Brined Fried Chicken

yield: Makes 8 servings

This recipe, from my old sous chef Mitch SuDock, makes the best fried chicken ever. We used to make brined pork at JUdson Grill, and he started using the brine to make fried chicken for our nightly staff meal. The benefit of brine is that the batter keeps the seasoning from penetrating the meat, but the brine works its way in. Keep a close eye on the thermometer when frying; try to maintain a temperature of 300°F, which will cook the chicken through without burning the exterior

Ingredients
Fried chicken:
  • 2 chickens, 3 pounds each, cut into 8 pieces each
  • Brine (recipe follows)
  • 3 cups buttermilk
  • 2 tablespoons plus 1 1/2 teaspoons kosher salt
  • 3 cups of flour
  • 1 tablespoon plus 1 1/2 teaspoons paprika
  • 1 tablespoon plus 1 1/2 teaspoons cayenne pepper
  • 3 teaspoons freshly ground black pepper
  • Oil for frying (I cook 4 pieces of chicken at a time in 8 cups of oil in a 5-quart pot.)

Brine:
  • 1/2 cup of sugar
  • 1/4 cup salt
  • 1 bay leaf
  • 1 teaspoon black peppercorns
  • 1 teaspoon coriander seeds

Preparation

For fried chicken:
1. Put the chicken in a glass baking dish and pour the brine over the chicken. Cover with plastic wrap and refrigerate for 12-24 hours.

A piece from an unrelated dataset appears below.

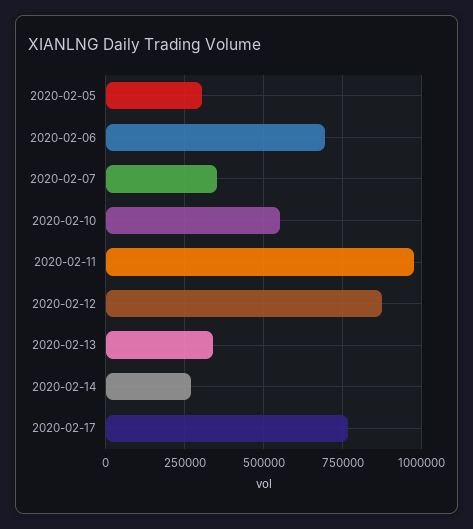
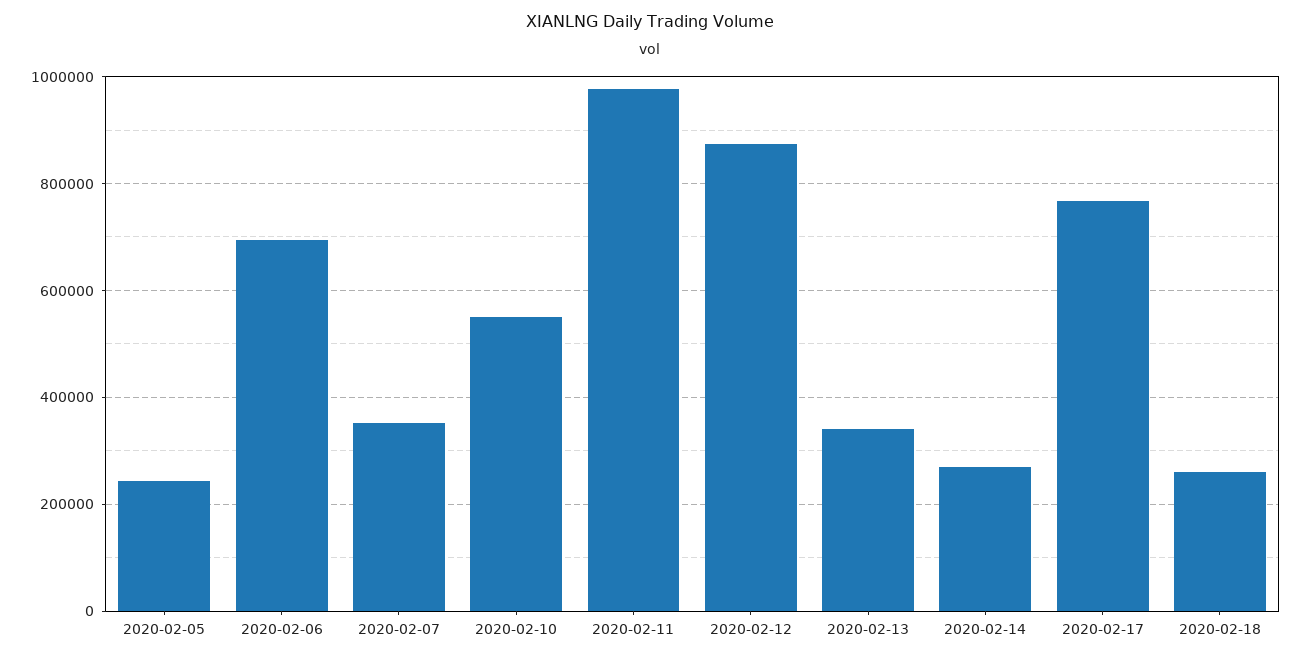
2020-02-05: 300000 -> 240000
2020-02-18: none -> 260000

2. Remove the chicken from the brine, remove any peppercorns stuck to the skin, and let the chicken dry slightly on a wire rack while preparing the buttermilk and flour.

3. In a large bowl, stir together the buttermilk with 1 tablespoon of the salt. In another large bowl, stir together the flour with the remaining salt and spices.

4. Dredge the chicken 4 pieces at a time in the flour. Transfer to the buttermilk, gently shaking the bowl to coat the chicken. Transfer the chicken back to the flour, being careful not to scrape off the batter. Gently shake the bowl to coat the chicken with flour, then transfer the pieces to a wire rack, again being careful not to scrape off the batter. Repeat with the remaining pieces of chicken and let dry on the wire rack for 30 minutes.

5. Pour the oil into a 5-quart pot and heat it to a temperature of 350°F. Cook the white and dark meat separately over medium heat. The oil will cool to about 300°F after adding the chicken; this is the correct heat for cooking the chicken. Cook for 5 minutes, then turn the chicken over and cook for an additional 10 minutes for white meat and 12 minutes for dark meat. If the chicken gets too dark, lower the heat. Drain on a wire rack and repeat with remaining chicken. Serve hot or cold.


For brine:
Pour 4 cups cold water into a pot and bring to a boil over high heat. Remove from the heat and add the sugar, salt, bay leaf, peppercorns, and coriander seeds. Allow to cool completely.


Cooks' note: Chicken skin should be clean with no drying and no odor. It shouldn't look of feel slimy. Do not use a wooden cutting board for chicken; I have a plastic board at home that I use only for meat and poultry, and I recommend that you do the same. Be sure to wash your cutting board thoroughly after cutting chicken.